Kami berkata bersamaan dengan rasa tak percaya. Lalu aku menoleh ke Ayah dan Oom Rustam. “Om, bener ini Zita yang teman sekolahku dulu?” Aku bertanya tak percaya.
Oom Rustam mengangguk.
“Lalu bagaimana mungkin Zita anak Oom Rustam, sementara dulu saya tak pernah menemuinya di sini?”
Oom Rustam tersenyum.
“Dia putri Om satu-satunya, Zal. Dan Om menitipkannya untuk mengaji di pesantren Haji Sabeni, di ujung kampung ini.”
‘Ya, Tuhan ... seindah inikah jalan jodohku?’
“Bagaimana? Apa masih terlalu dini untuk saling mengenal?” Ayah bertanya dalam senyum tertahan.

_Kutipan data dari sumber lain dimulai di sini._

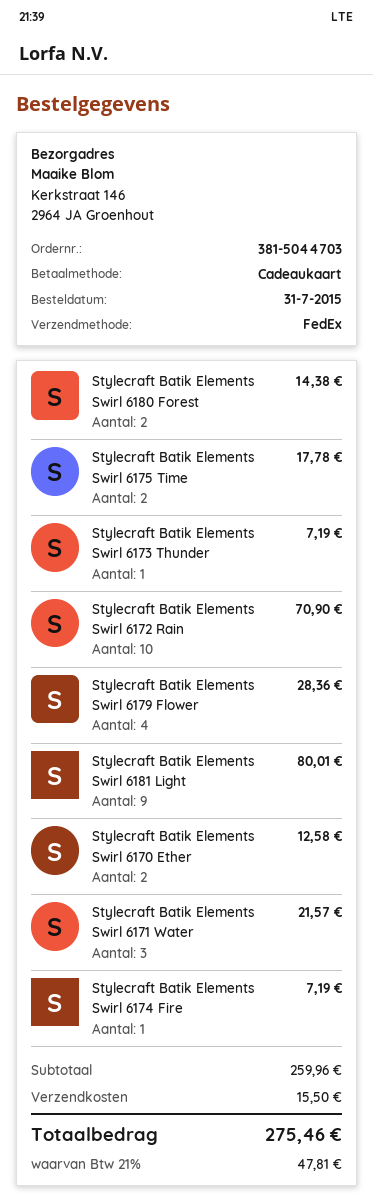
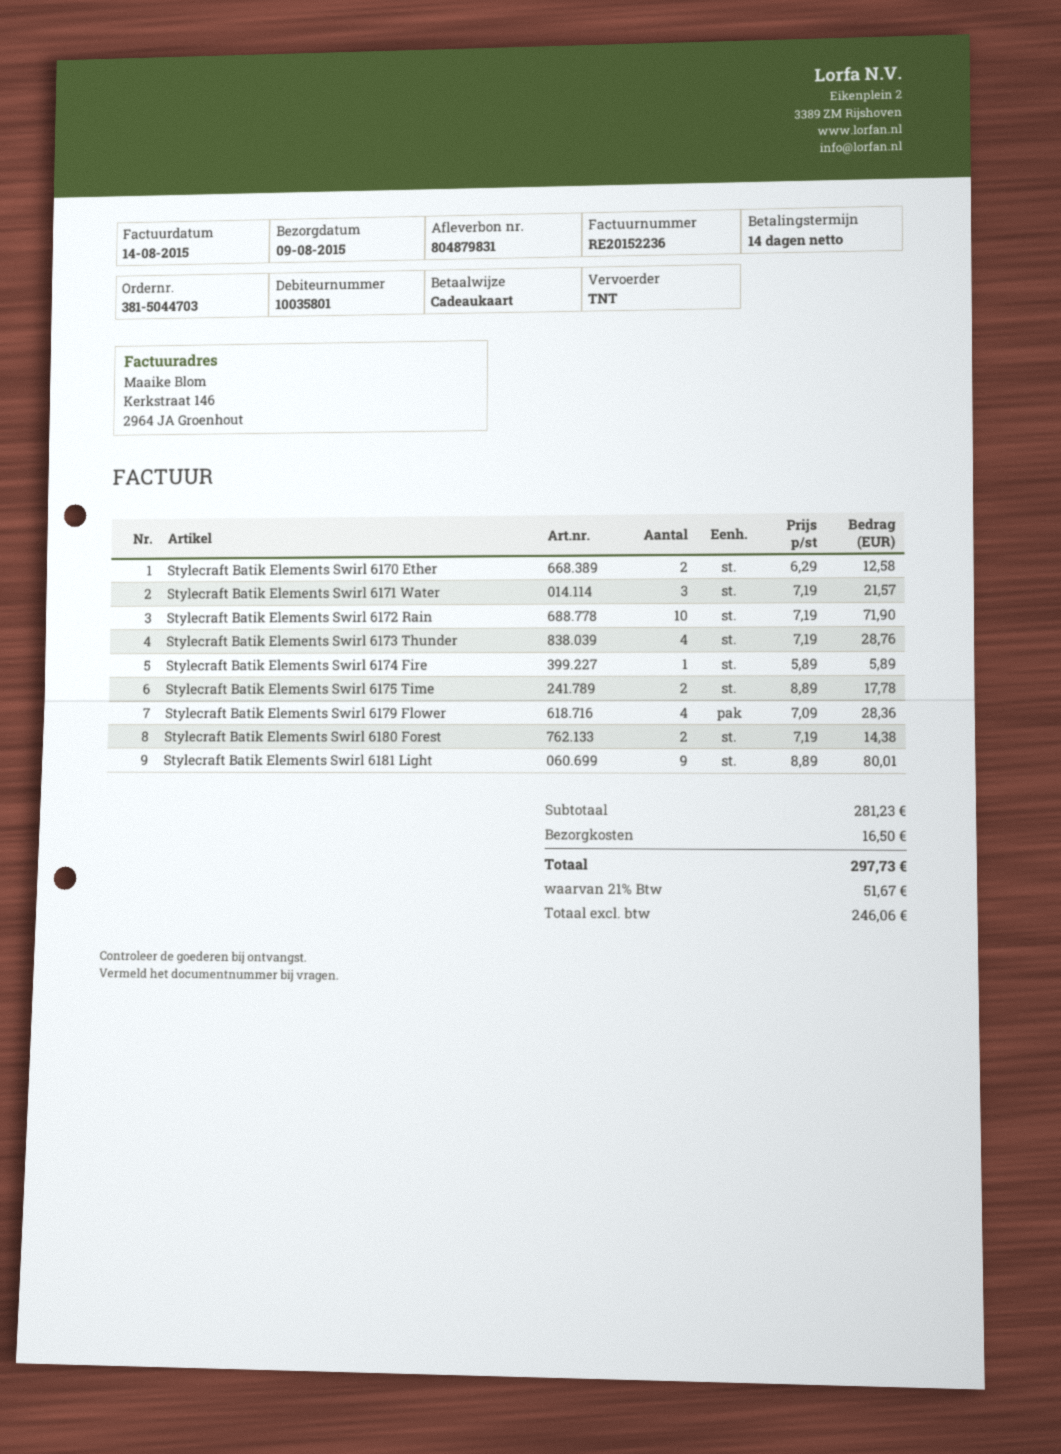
shipping method: FedEx -> TNT
Stylecraft Batik Elements Swirl 6173 Thunder: 1 for 7.19 -> 4 for 28.76
Stylecraft Batik Elements Swirl 6172 Rain: 10 for 70.90 -> 10 for 71.90
Stylecraft Batik Elements Swirl 6174 Fire: 1 for 7.19 -> 1 for 5.89
subtotal: 259.96 -> 281.23
shipping: 15.50 -> 16.50
tax: 21% = 47.81 -> 21% = 51.67
total: 275.46 -> 297.73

Aku melirik ke arah Zita yang juga melirikku dengan senyum tertahan. Dia menggeleng kemudian menunduk malu.
“Saya bersedia, Om! Menikah sekarang saya juga bersedia.” Aku berkata mantap, membuat Ayah dan Om Rustam terawa bersamaan. Mereka mungkin merasa geli, sementara aku dan Zita hanya bisa menunduk saling melirik dengan senyum tertahan.
‘Terima kasih untuk hadiah terindah ini, Tuhan.’ Aku mengucap syukurku dalam hati.
Ya, aku harus bersyukur karena Tuhan memberiku sahabat terbaik, sekaligus hadiah indah yang akan kujadikan teman menjalani ibadah paling indah yang Tuhan suguhkan padaku.